Input data:
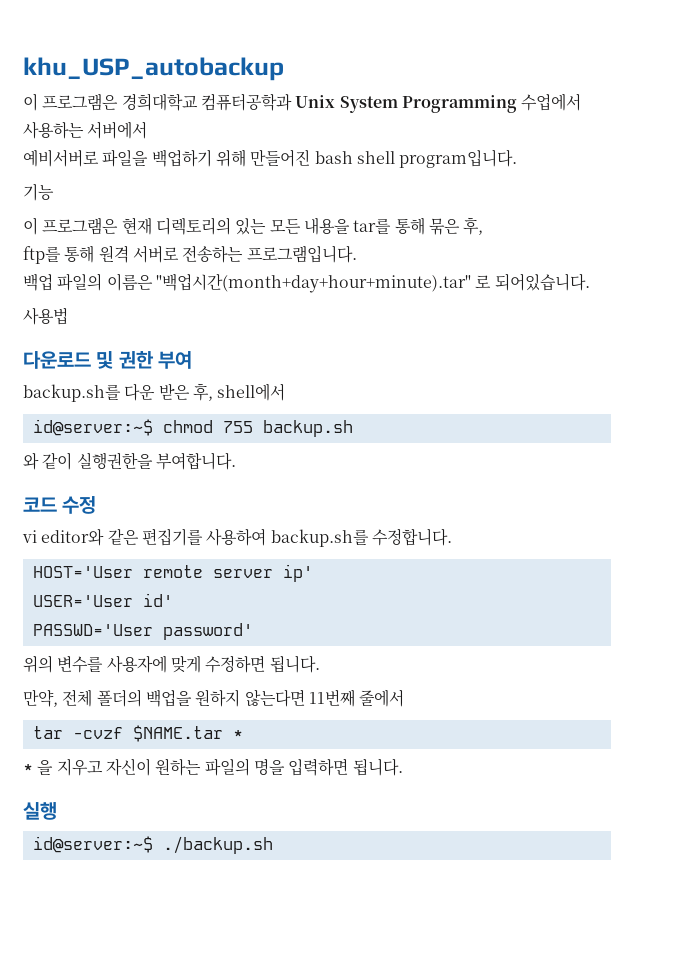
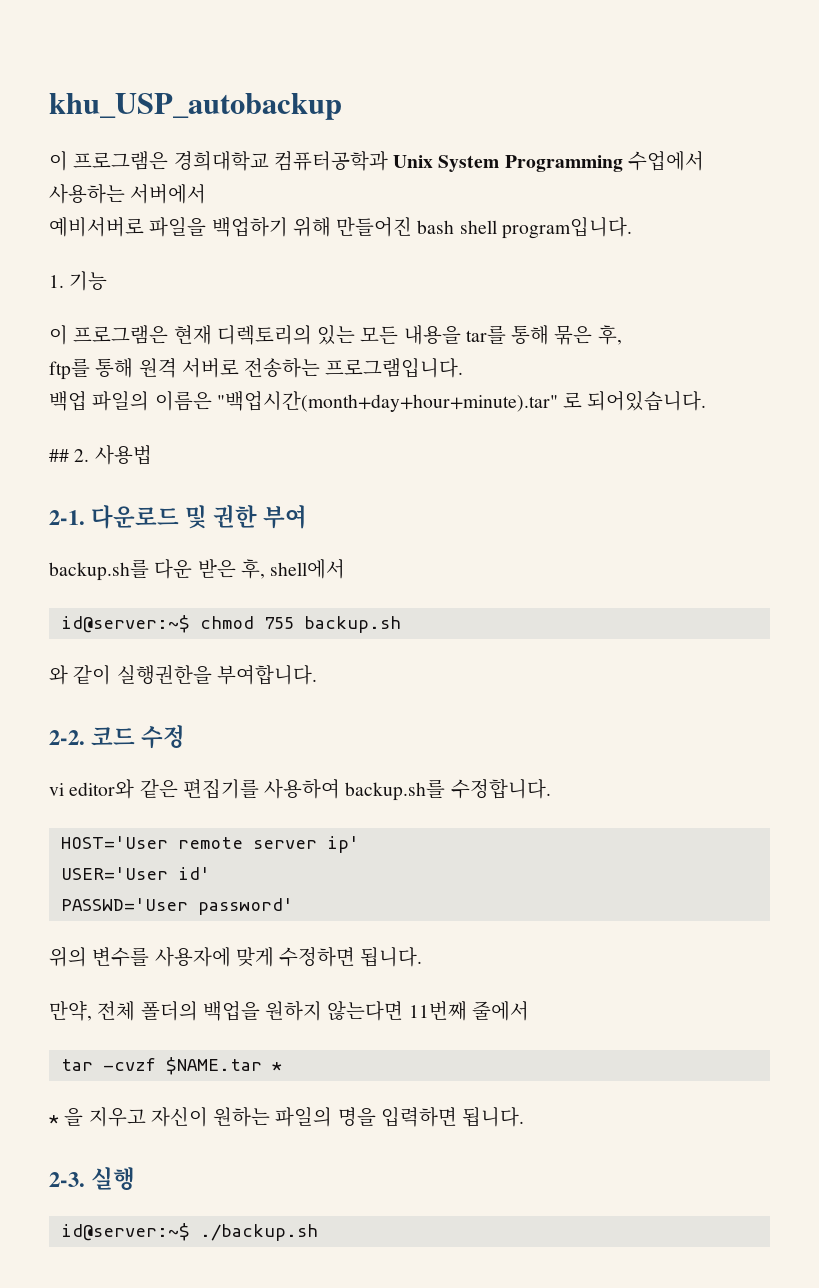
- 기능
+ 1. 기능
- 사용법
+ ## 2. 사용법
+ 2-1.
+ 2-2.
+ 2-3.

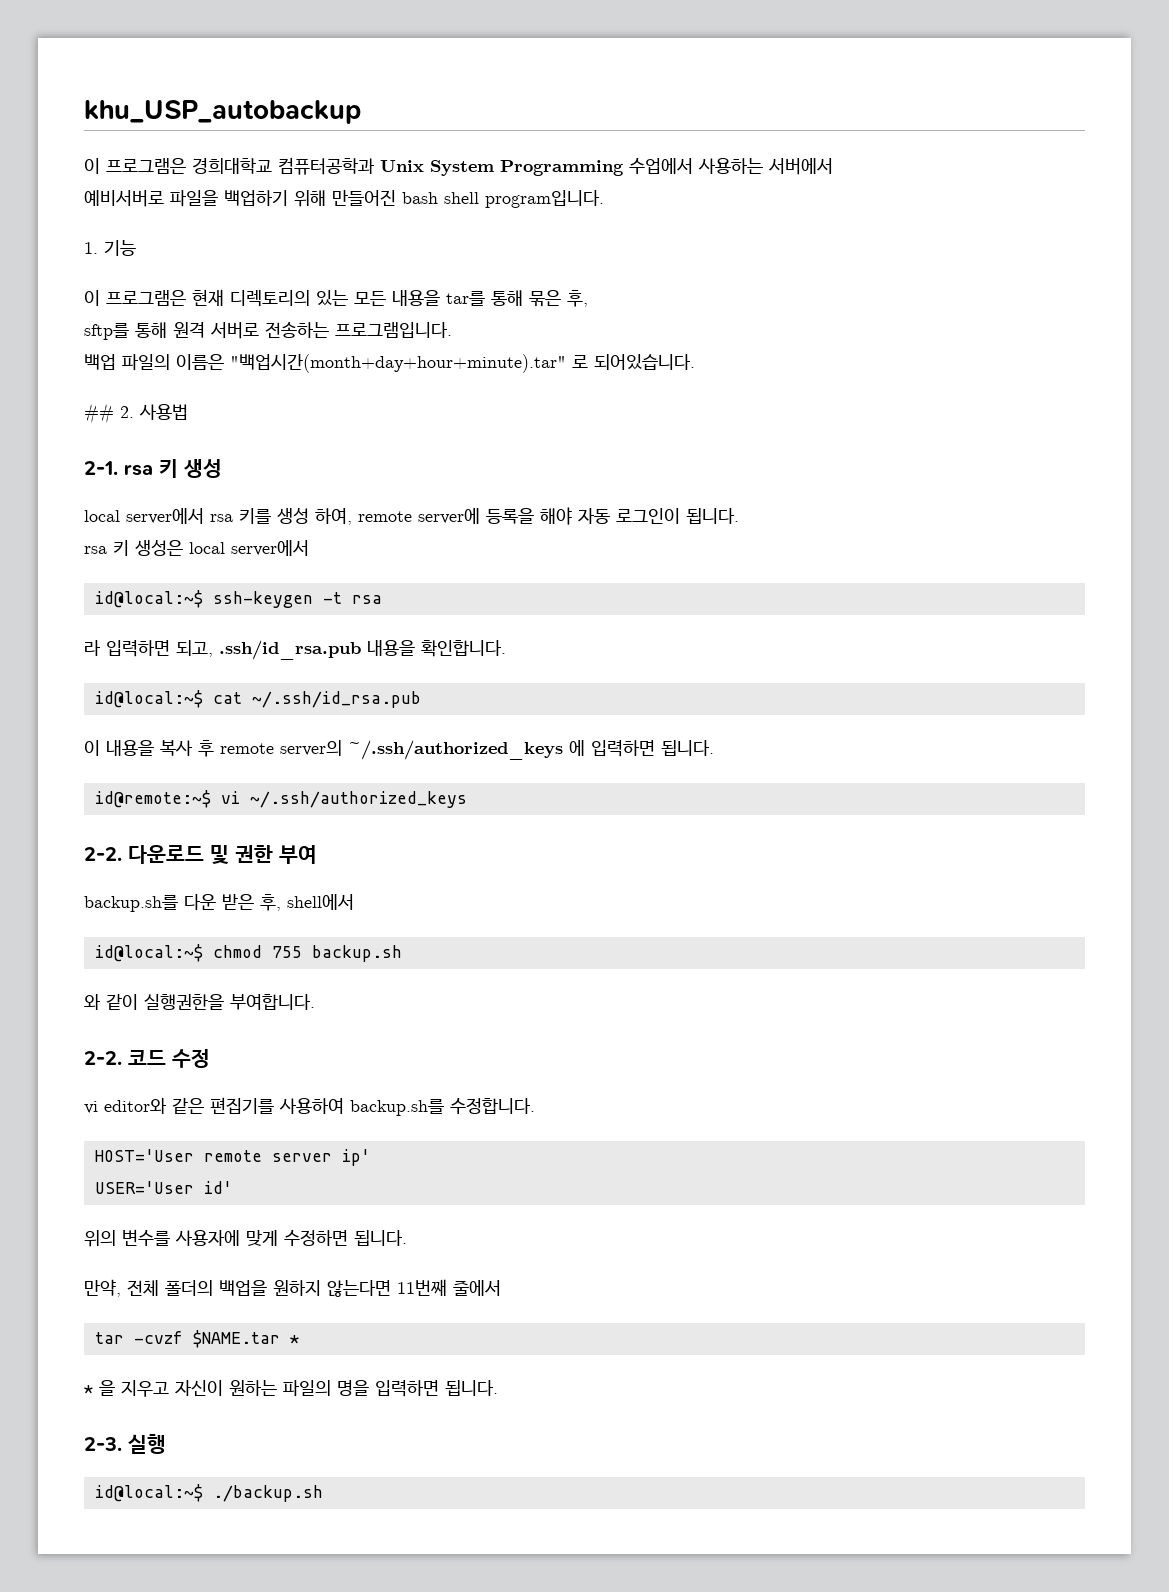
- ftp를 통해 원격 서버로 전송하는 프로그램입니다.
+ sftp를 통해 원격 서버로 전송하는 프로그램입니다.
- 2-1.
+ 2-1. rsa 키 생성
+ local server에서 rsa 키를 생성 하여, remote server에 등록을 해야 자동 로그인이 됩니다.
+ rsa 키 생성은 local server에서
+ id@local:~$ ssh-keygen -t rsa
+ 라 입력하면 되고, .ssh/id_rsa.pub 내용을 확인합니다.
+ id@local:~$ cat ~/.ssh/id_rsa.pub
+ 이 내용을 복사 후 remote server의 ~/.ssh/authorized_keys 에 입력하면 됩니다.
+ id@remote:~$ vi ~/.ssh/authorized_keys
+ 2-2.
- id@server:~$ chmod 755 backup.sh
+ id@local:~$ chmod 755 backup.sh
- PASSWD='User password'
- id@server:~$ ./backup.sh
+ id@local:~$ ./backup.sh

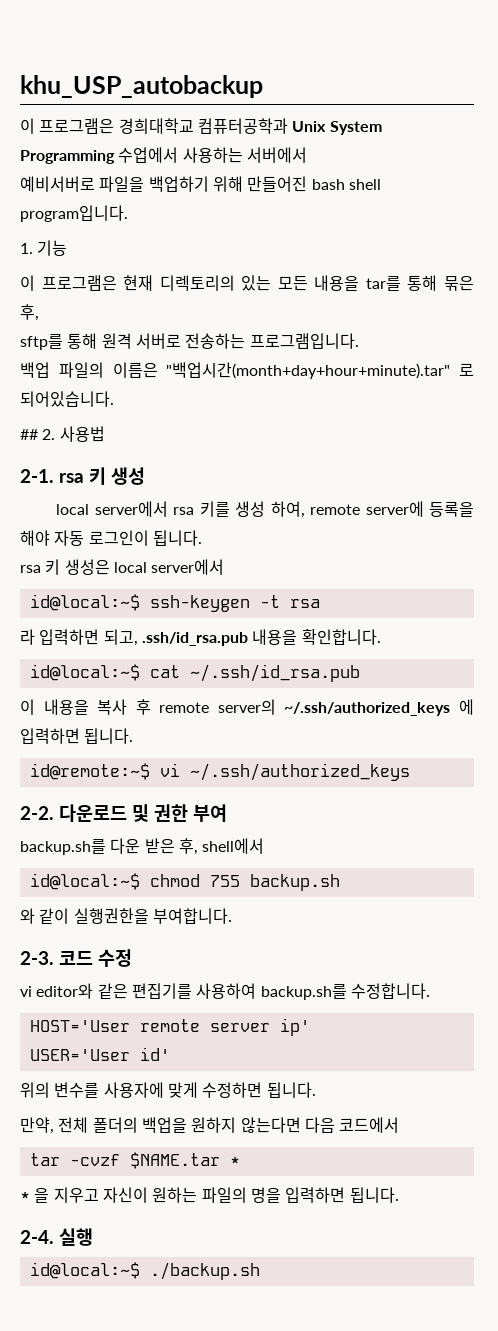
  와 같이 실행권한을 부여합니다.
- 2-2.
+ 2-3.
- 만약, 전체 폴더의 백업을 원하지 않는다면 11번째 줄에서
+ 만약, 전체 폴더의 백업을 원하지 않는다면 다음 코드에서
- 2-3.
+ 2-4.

Required action: Repeat the material above word for word, please, apart from its images.

Task response:
- 기능
+ 1. 기능
- 사용법
+ ## 2. 사용법
+ 2-1.
+ 2-2.
+ 2-3.

- ftp를 통해 원격 서버로 전송하는 프로그램입니다.
+ sftp를 통해 원격 서버로 전송하는 프로그램입니다.
- 2-1.
+ 2-1. rsa 키 생성
+ local server에서 rsa 키를 생성 하여, remote server에 등록을 해야 자동 로그인이 됩니다.
+ rsa 키 생성은 local server에서
+ id@local:~$ ssh-keygen -t rsa
+ 라 입력하면 되고, .ssh/id_rsa.pub 내용을 확인합니다.
+ id@local:~$ cat ~/.ssh/id_rsa.pub
+ 이 내용을 복사 후 remote server의 ~/.ssh/authorized_keys 에 입력하면 됩니다.
+ id@remote:~$ vi ~/.ssh/authorized_keys
+ 2-2.
- id@server:~$ chmod 755 backup.sh
+ id@local:~$ chmod 755 backup.sh
- PASSWD='User password'
- id@server:~$ ./backup.sh
+ id@local:~$ ./backup.sh

  와 같이 실행권한을 부여합니다.
- 2-2.
+ 2-3.
- 만약, 전체 폴더의 백업을 원하지 않는다면 11번째 줄에서
+ 만약, 전체 폴더의 백업을 원하지 않는다면 다음 코드에서
- 2-3.
+ 2-4.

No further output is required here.